In the US agriculture sector, estimates are that of the 1.6 million workers, 80 percent are foreign-born with 70 percent of those illegally in the country. Yet, major public and private partnership efforts from the mid-1990's to date to recruit domestic workers into Ag jobs, have failed.
That same situation exists for jobs like changing hotel beds and cleaning motel bathrooms, bussing tables in restaurants, changing bedpans in eldercare facilities, and putting hot tar on roofs.
Native US workers are simply not interested especially since WW II and the GI Bill as parents taught their children to go to college and get a good job using their brains instead of their hands.
Ed Rubenstein replies: I hear this frequently from contractors: They can't find good native help. There was a time, of course, when U.S-born workers with an exemplary ethic filled those jobs.

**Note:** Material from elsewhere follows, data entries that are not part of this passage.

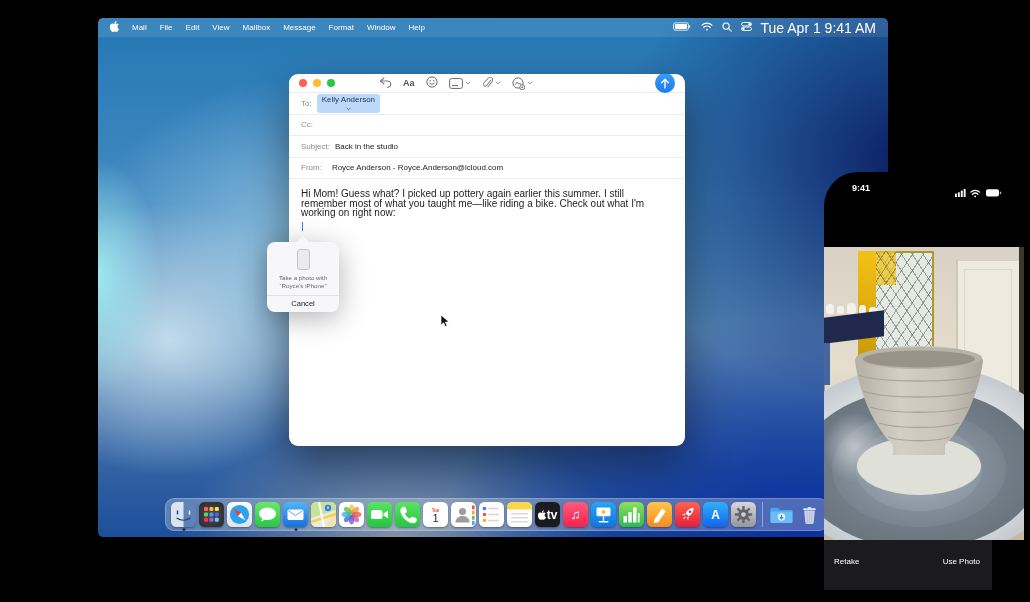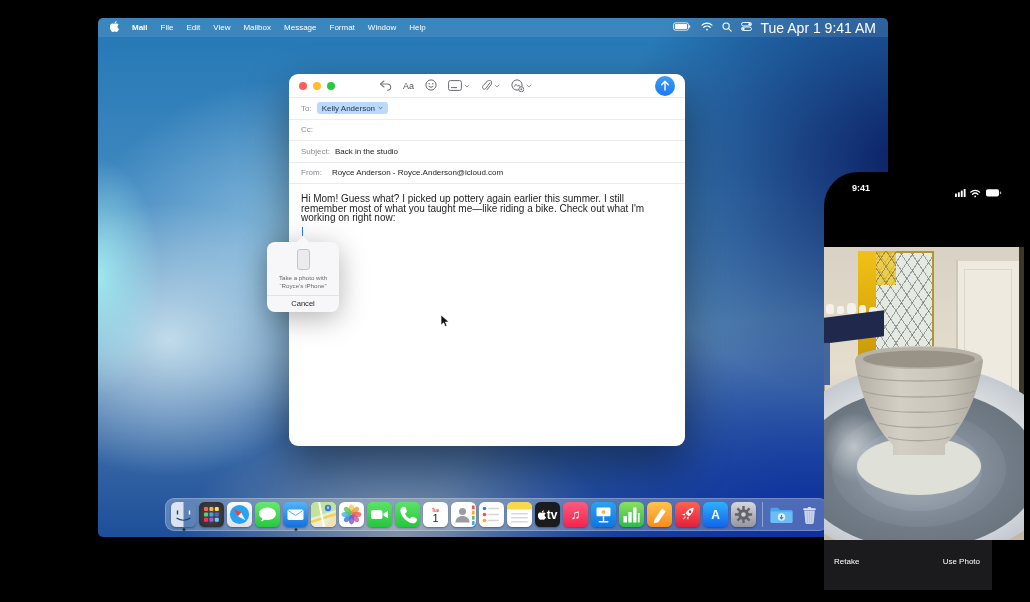--- a/index.html
+++ b/index.html
@@ -26,7 +26,7 @@
     color:#fff; font-size:8px; }
   #menu-items { display:flex; gap:13px; align-items:center; }
   .menu-item { cursor:default; }
-  .menu-item.bold { font-weight:bold; }
+  .menu-item.bold { font-weight:normal; }
   #menubar-status { margin-left:auto; display:flex; align-items:center; gap:9px; }
   #menubar-clock { font-size:14px; color:#fff; white-space:nowrap; }
 

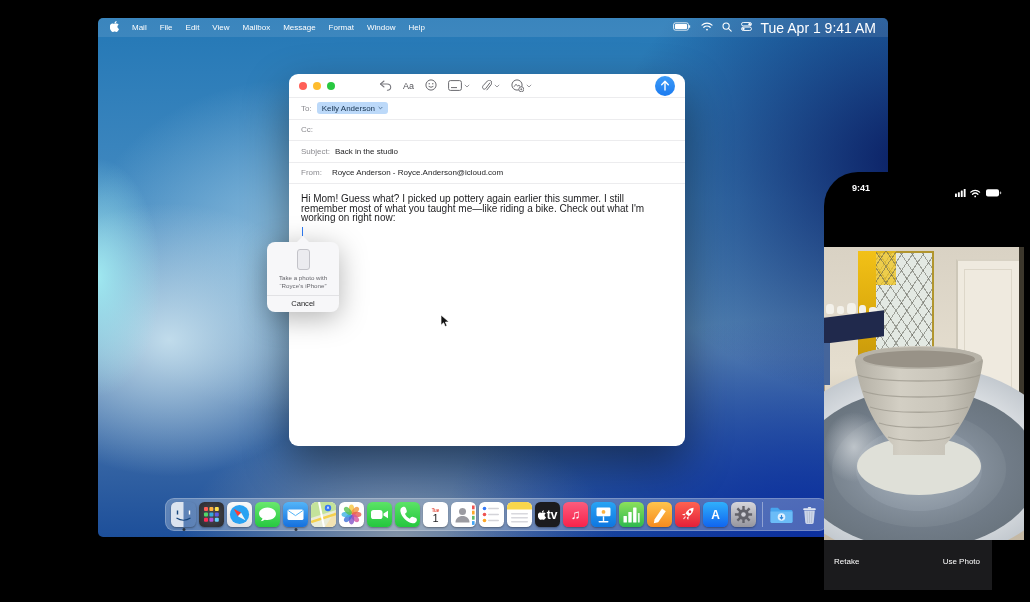--- a/index.html
+++ b/index.html
@@ -51,8 +51,8 @@
   #mail-window { position:absolute; left:191px; top:56px; width:396px; height:372px;
     background:#fff; border-radius:9px; box-shadow:0 18px 45px rgba(0,0,0,.45);
     overflow:hidden; }
-  #titlebar { height:24px; display:flex; align-items:center; padding:0 10px;
-    border-bottom:1px solid #ececee; }
+  #titlebar { height:19px; display:flex; align-items:center; padding:0 10px;
+    border-bottom:1px solid #ececee;font-weight:bold; }
   .lights { display:flex; gap:6px; }
   .light { width:8px; height:8px; border-radius:50%; }
   #compose-toolbar { display:flex; align-items:center; gap:11px; margin-left:44px; }

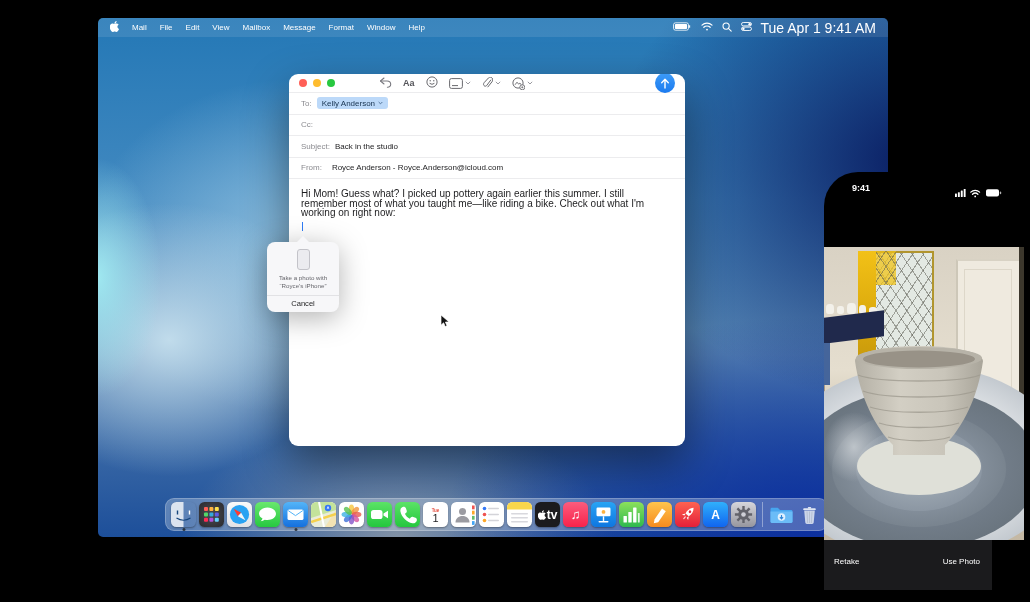--- a/index.html
+++ b/index.html
@@ -66,7 +66,7 @@
   .field-label { color:#8a8a8f; margin-right:5px; }
   .field-value { color:#1d1d1f; }
   #to-pill { display:inline-flex; align-items:center; gap:3px; background:#bcd9f9;
-    color:#16324f; border-radius:3px; padding:1.5px 5px; font-size:8px; }
+    color:#16324f; border-radius:3px; padding:1.5px 5px; font-size:8px;flex-direction:column; }
   #compose-body { padding:10px 12px 0 12px; font-size:10px; line-height:9.6px;
     color:#1d1d1f; max-width:382px; }
   #text-cursor { margin-top:4px; margin-left:0.5px; width:1.2px; height:9px; background:#2f7cf6; }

Then came the illegal alien tsunami. Now American workers are squeezed between low wages and high unemployment benefits, often (rationally) choosing the latter. Reversing the influx of illegals would be a good first step.
Joe
Guzzardi adds:
American workers
have indeed looked for the post-raid jobs. And in
many states, recruiting placement agencies have found
employees and put them through E-verify to replace the
illegal immigrants.
Without question, as Ed points out, if there were fewer
illegal aliens in the country, there would be many fewer
on the job site.
In California, a lot of Hispanic Ag workers are actually citizens who have been amnestied under one program or another. Others are anchor babies grown up.
And as I wrote repeatedly when I lived in the San Joaquin Valley, no labor shortage exists. But every time a new alien crosses the border, their jobs—regardless of their immigration status—are at risk.